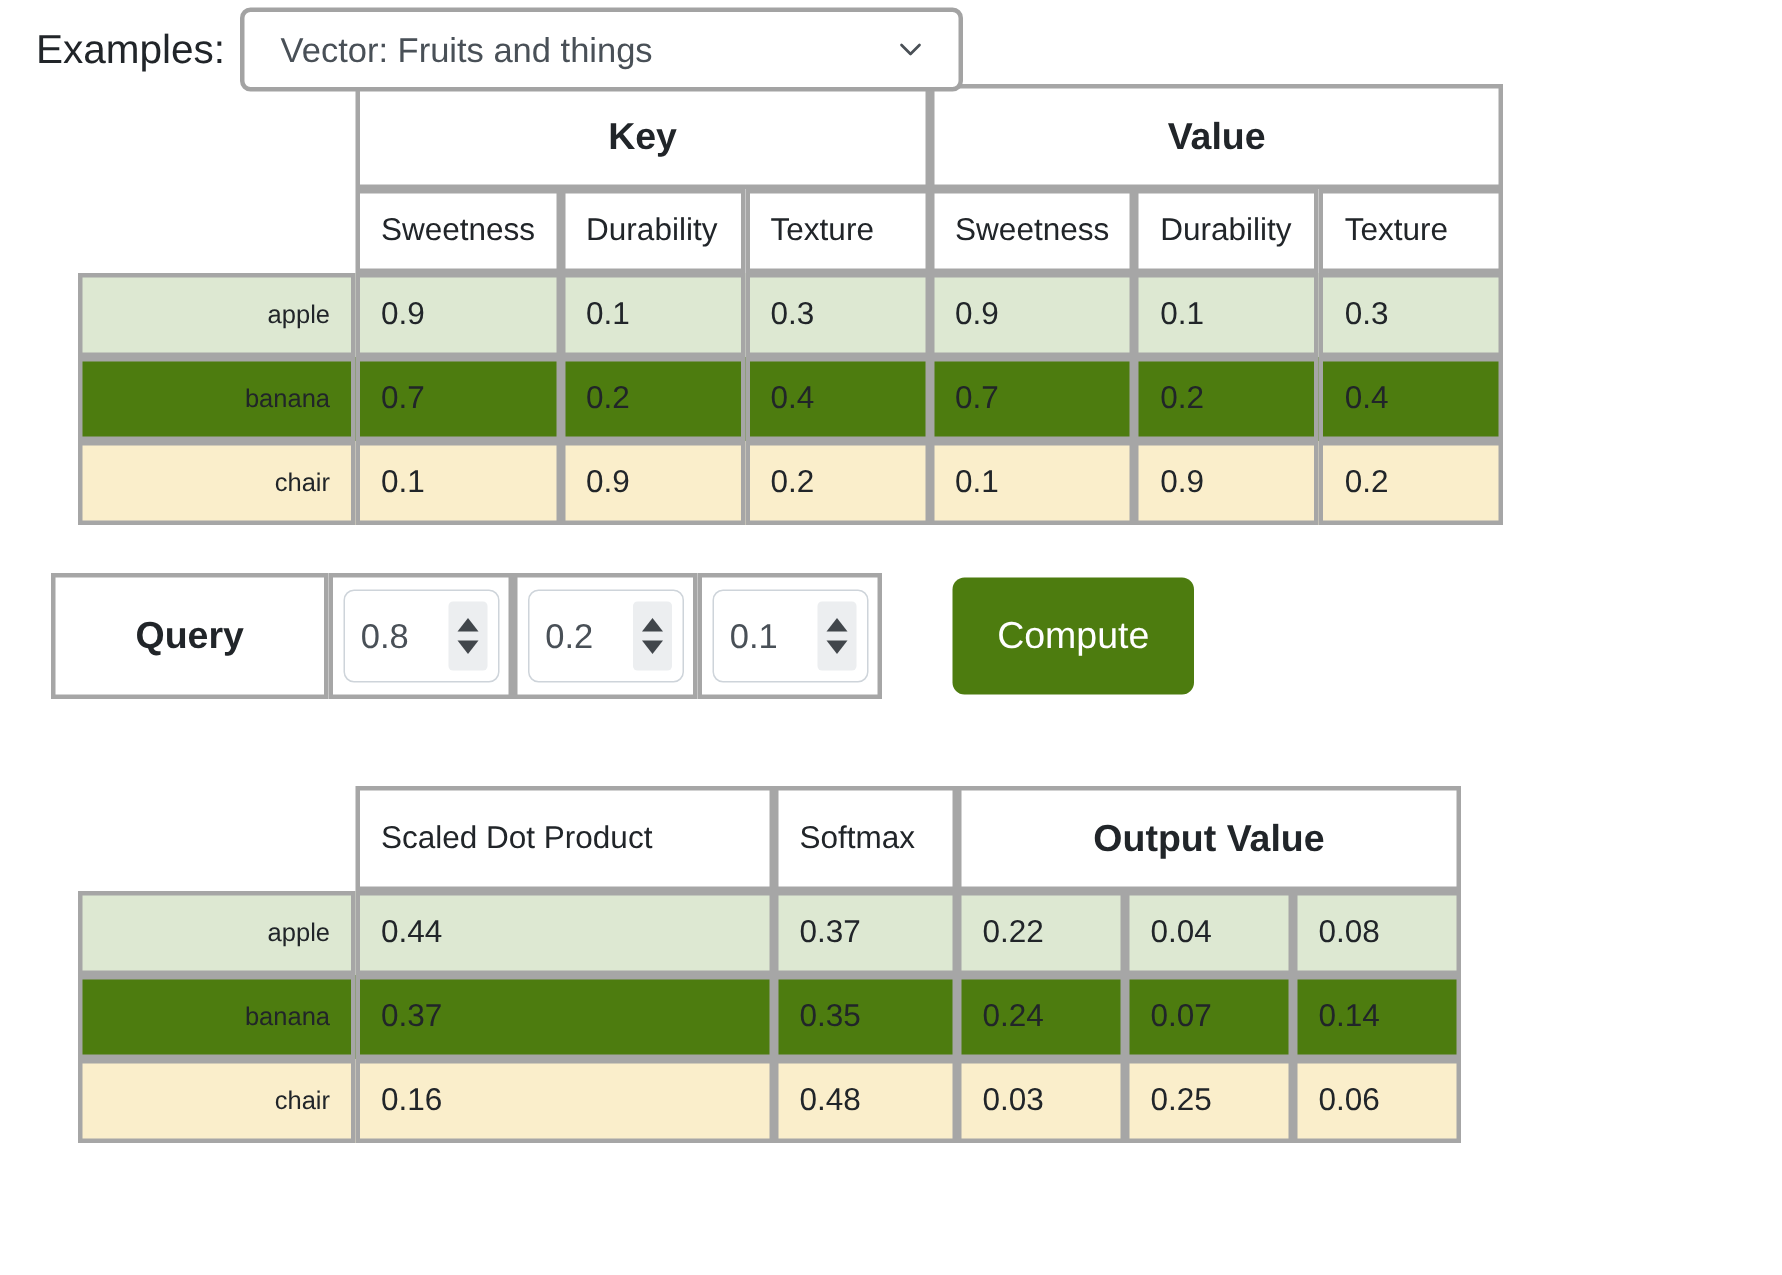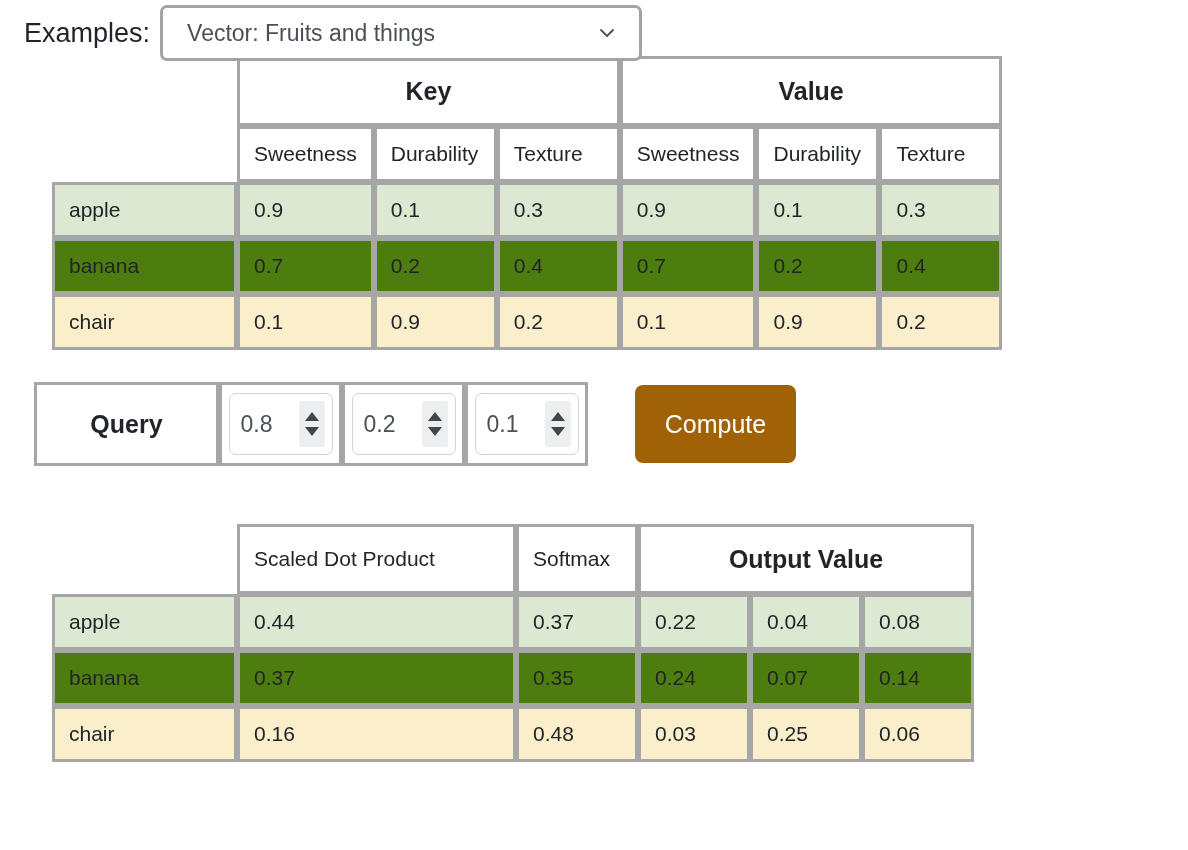--- a/index.html
+++ b/index.html
@@ -90,21 +90,21 @@
   table.matrix th.group {
     text-align: center;
     font-weight: bold;
     font-size: 25px;
     height: 70px;
   }
   table.matrix th.sub {
     font-size: 21px;
     height: 54px;
   }
-  table.matrix td.label { font-size: 21px; }
+  table.matrix td.label { font-size: 17px; text-align: right; }
 
   tr.row-apple  td:not(.blank) { background: #dde8d2; }
   tr.row-banana td:not(.blank) { background: #4d7c0f; }
   tr.row-chair  td:not(.blank) { background: #faeecb; }
 
   
   .t-attn .c-label { width: 185px; }
   .t-attn .c-num   { width: 123px; }
 
   
@@ -185,21 +185,21 @@
   .tri-down {
     width: 0; height: 0;
     border-left: 7px solid transparent;
     border-right: 7px solid transparent;
     border-top: 9px solid #41464b;
   }
   .compute-btn {
     margin-left: 47px;
     width: 161px;
     height: 78px;
-    background: #a16207;
+    background: #4d7c0f;
     color: #ffffff;
     border: none;
     border-radius: 8px;
     font-size: 25px;
     font-family: "Liberation Sans", sans-serif;
     cursor: pointer;
     align-self: center;
   }
 
   .out-wrap { margin-top: 58px; }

•••••

Description of the task:
All entries above are to be reproduced exactly, with no pictures.

Answer to this problem:
--- a/index.html
+++ b/index.html
@@ -90,21 +90,21 @@
   table.matrix th.group {
     text-align: center;
     font-weight: bold;
     font-size: 25px;
     height: 70px;
   }
   table.matrix th.sub {
     font-size: 21px;
     height: 54px;
   }
-  table.matrix td.label { font-size: 21px; }
+  table.matrix td.label { font-size: 17px; text-align: right; }
 
   tr.row-apple  td:not(.blank) { background: #dde8d2; }
   tr.row-banana td:not(.blank) { background: #4d7c0f; }
   tr.row-chair  td:not(.blank) { background: #faeecb; }
 
   
   .t-attn .c-label { width: 185px; }
   .t-attn .c-num   { width: 123px; }
 
   
@@ -185,21 +185,21 @@
   .tri-down {
     width: 0; height: 0;
     border-left: 7px solid transparent;
     border-right: 7px solid transparent;
     border-top: 9px solid #41464b;
   }
   .compute-btn {
     margin-left: 47px;
     width: 161px;
     height: 78px;
-    background: #a16207;
+    background: #4d7c0f;
     color: #ffffff;
     border: none;
     border-radius: 8px;
     font-size: 25px;
     font-family: "Liberation Sans", sans-serif;
     cursor: pointer;
     align-self: center;
   }
 
   .out-wrap { margin-top: 58px; }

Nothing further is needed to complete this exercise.